Figure 8—figure supplement 1.. Rapid secretion induction by KCL as compared to glucose.

(A) Graph of glucose, KCl− and KCl+ Glucose-stimulated secretion events per cell over 8 min in DMSO- and nocodazole pre-treated islets. Red bar, mean. Kruskal-Wallis test nonparametric and multiple comparison tests, p-value as indicated, N=306–708 cells from 13 to 17 islets. (B) Graph of clusters per cell shown as a stacked histogram of the percentage of total cells per condition that had each number of clusters. Secretion over 8 min. N=306–708 cells from 13 to 17 islets. (C) Number of secretion events per cluster over 8 min (cluster size). Red bar, mean. Kruskal-Wallis test nonparametric and multiple comparison tests, no significant difference, N=72–342 clusters from 306 to 708 cells/13–17 islets. (D) Graph of time between successive events (wait time) in clusters over 8 min (Red bar=mean). Kruskal-Wallis test nonparametric and multiple comparison tests, p-value as indicated, N=72–342 clusters from 306 to 708 cells/13–17 islets. (E) Histogram of secretion events over time (8 min). Graphed as the percentage of events within each bin per condition. Time (seconds) after stimulation (20 mM glucose, 25 mM KCl, or combination of both, as indicated). Bin=30 s. N=13–17 islets.

Figure 9.. MT regulation of insulin secretion at a hot spot.

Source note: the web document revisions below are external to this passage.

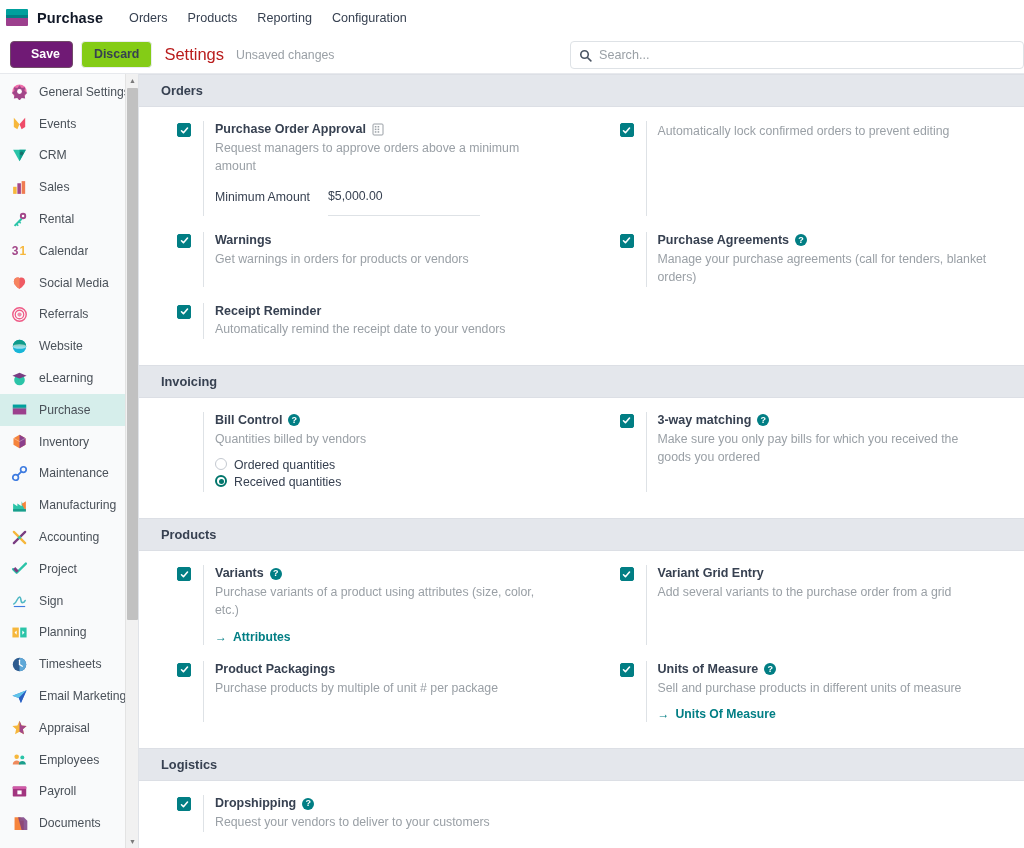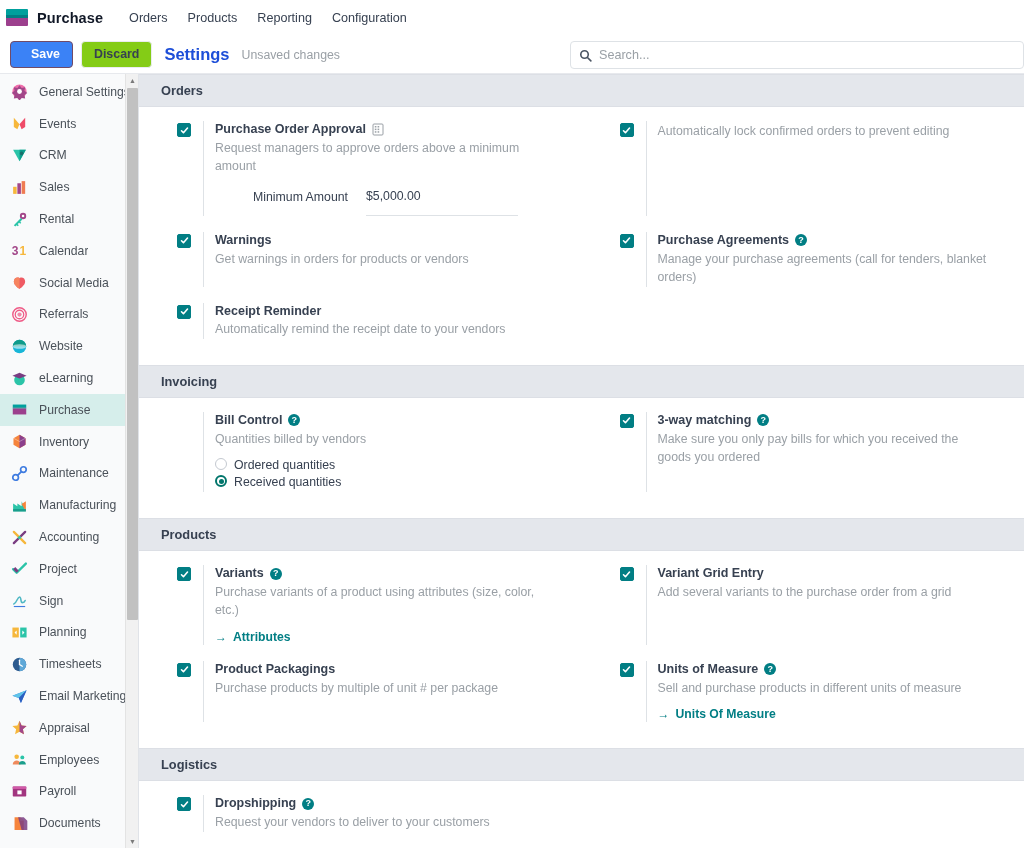--- a/index.html
+++ b/index.html
@@ -54,29 +54,29 @@
   .btn {
     font-size: 12.4px;
     border: 1px solid transparent;
     border-radius: 4px;
     padding: 5px 12px 6px;
     cursor: pointer;
     font-weight: 700;
     line-height: 1.15;
   }
   .btn-save {
-    background: #3b82f6; color: #ffffff; border-color: #714b67; padding-left: 20px;
+    background: #701a75; color: #ffffff; border-color: #714b67; padding-left: 20px;
   }
   .btn-discard {
     background: #84cc16; color: #374151; border-color: #e9ecef;
     margin-left: 8px;
   }
   .cp-title {
-    font-size: 16.5px; color: #1d4ed8; margin-left: 12px;
-    font-weight: 700;
+    font-size: 16.5px; color: #b91c1c; margin-left: 12px;
+    font-weight: 400;
   }
   .cp-status {
     font-size: 12.3px; color: #9aa0a6; margin-left: 12px;
   }
   .searchview {
     position: absolute;
     left: 570px;
     right: 0px;
     top: 5px;
     height: 28px;
@@ -235,21 +235,21 @@
     color: #017e84;
     font-weight: 700;
     display: inline-flex; align-items: center; gap: 6px;
     cursor: pointer;
   }
   .int-link .arr { font-size: 12px; }
 
   
   .sub-field {
     margin-top: 13px;
-    display: flex; align-items: flex-start; margin-left: 38px;
+    display: flex; align-items: flex-start;
   }
   .sub-label {
     font-size: 12.3px; color: #374151;
     width: 113px; line-height: 1.35;
   }
   .sub-value {
     font-size: 12.3px; color: #374151;
     border-bottom: 1px solid #dee2e6;
     min-width: 152px;
     padding-bottom: 12px;

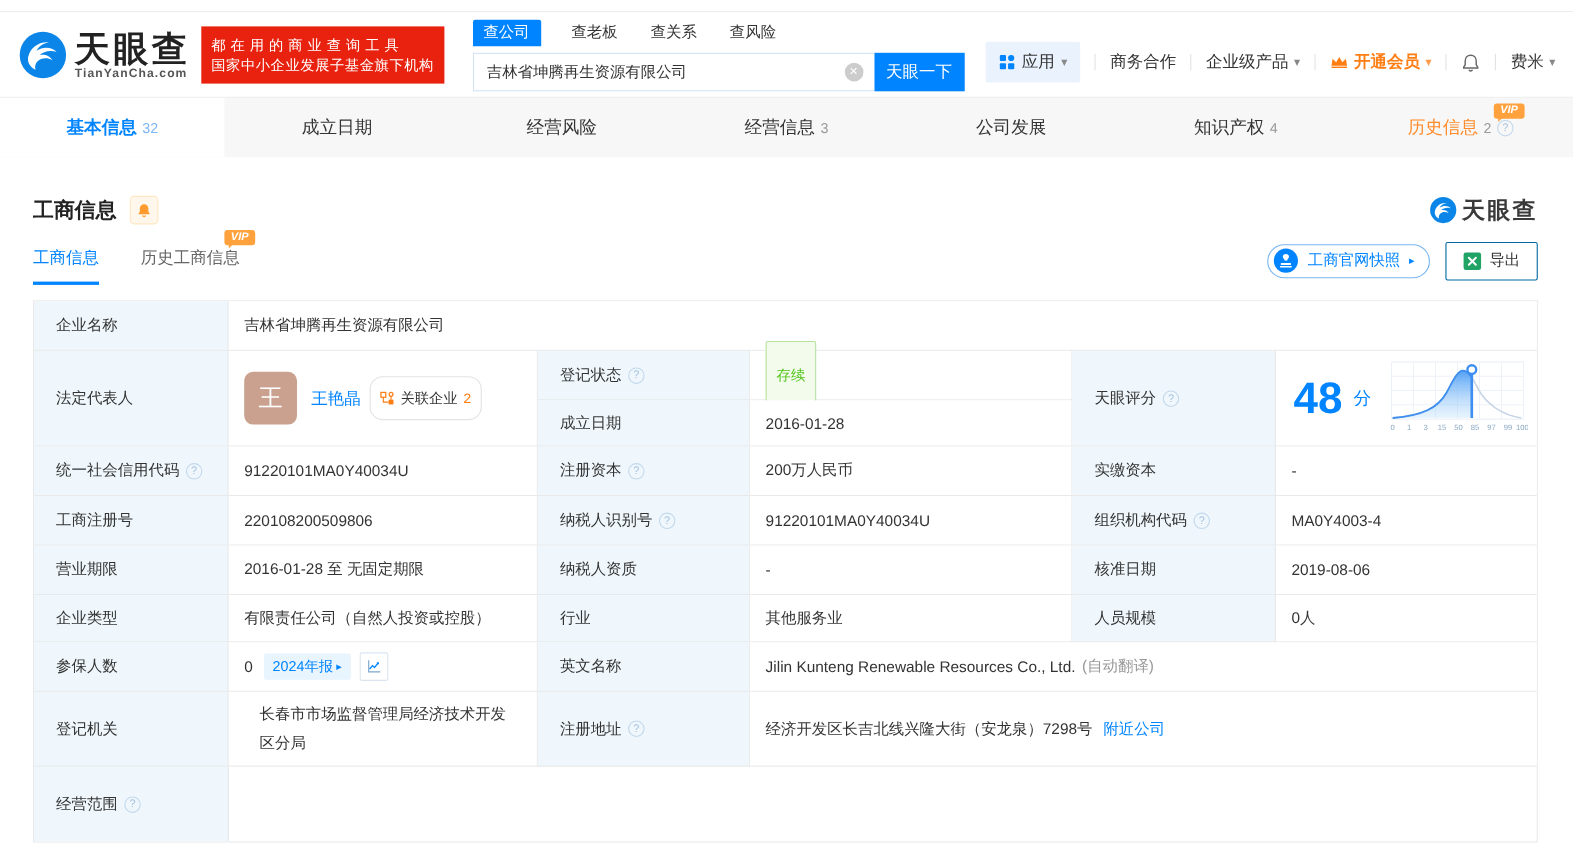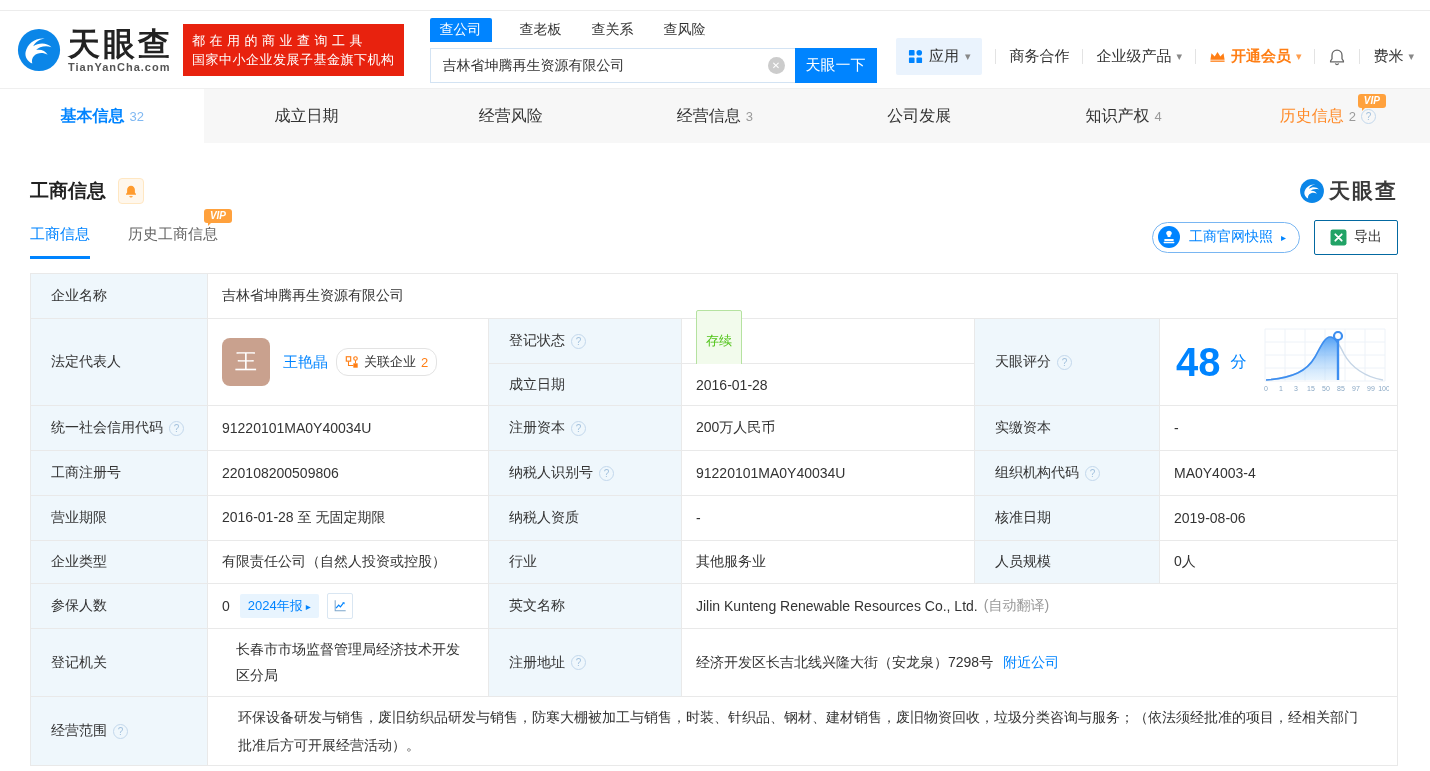--- a/index.html
+++ b/index.html
@@ -77,22 +77,22 @@
   .cell { border-right:1px solid #e9e9e9; border-bottom:1px solid #e9e9e9; display:flex;
     align-items:center; padding:0 14px; background:#fff; min-width:0; }
   .lbl { background:#eff7fc; padding-left:20px; gap:6px; }
   .noR { border-right:none; } .noB { border-bottom:none; }
   .help { width:15px; height:15px; flex:0 0 auto; border:1px solid #c3d8ec; color:#a3c1dd; border-radius:50%;
     font-size:10px; line-height:13px; text-align:center; cursor:pointer; }
   .blue-link { color:#0084ff; cursor:pointer; text-decoration:none; }
   .avatar { width:48px; height:48px; border-radius:8px; background:#c9a18e; color:#fff;
     font-size:22px; display:flex; align-items:center; justify-content:center; flex:0 0 auto; }
   .rep-name { margin-left:13px; font-size:15px; }
-  .rel-badge { margin-left:8px; border:1px solid #e3e3e3; border-radius:12px; height:28px;
-    display:flex; align-items:center; gap:5px; padding:0 8px; cursor:pointer; background:#fff; font-size:13px; }
+  .rel-badge { margin-left:8px; border:1px solid #e3e3e3; border-radius:12px; height:40px;
+    display:flex; align-items:center; gap:5px; padding:0 8px; cursor:pointer; background:#fff; font-size:13px;font-family:Liberation Mono, monospace; }
   .rel-cnt { color:#ff7e14; }
   .status-badge { background:#f2fbec; border:1px solid #b5e2a0; color:#52c41a; font-size:13px;
     padding:21px 9px; border-radius:2px; }
   .score-cell { gap:10px; padding-left:16px; }
   .score-num { font-size:40px; font-weight:bold; color:#0084ff; line-height:1; }
   .score-unit { font-size:16px; color:#0084ff; }
   .score-chart { margin-left:4px; }
   .report-badge { margin-left:10px; background:#e8f4fe; color:#0084ff; font-size:13px;
     padding:3px 8px; border-radius:2px; cursor:pointer; display:flex; align-items:center; gap:3px; }
   .trend-btn { margin-left:8px; width:26px; height:26px; border:1px solid #d9e6f2; border-radius:2px;
@@ -451,16 +451,13 @@
   </div>
   <div class="cell noR" style="grid-area:9/4/10/7">
     <span>经济开发区长吉北线兴隆大街（安龙泉）7298号</span>
     <a class="blue-link addr-link">附近公司</a>
   </div>
 
   <div class="cell lbl noB" style="grid-area:10/1/11/2">
     <span>经营范围</span>
     <span class="help">?</span>
   </div>
-  <div class="cell noR noB" style="grid-area:10/2/11/7">
-    <span class="scope-val">环保设备研发与销售，废旧纺织品研发与销售，防寒大棚被加工与销售，时装、针织品、钢材、建材销售，废旧物资回收，垃圾分类咨询与服务；（依法须经批准的项目，经相关部门批准后方可开展经营活动）。</span>
-  </div>
 </div>
 
 </body></html>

(A) Glucose signaling stimulates both insulin granule docking and calcium influx; calcium influx, in turn, promotes secretion of docked graules. MT-dependent transport negatively regulates the process of docking, restricting the number of readily releasable granules and secretion outcome. (B) KCl treatment causes extreme acute calcium influx, which in turn facilitates secretion of pre-docked granules. No additional docking occurs in the absence of glucose stimulation, and MT regulation does not influence the number of pre-docked granules and secretion levels. MT, microtubule.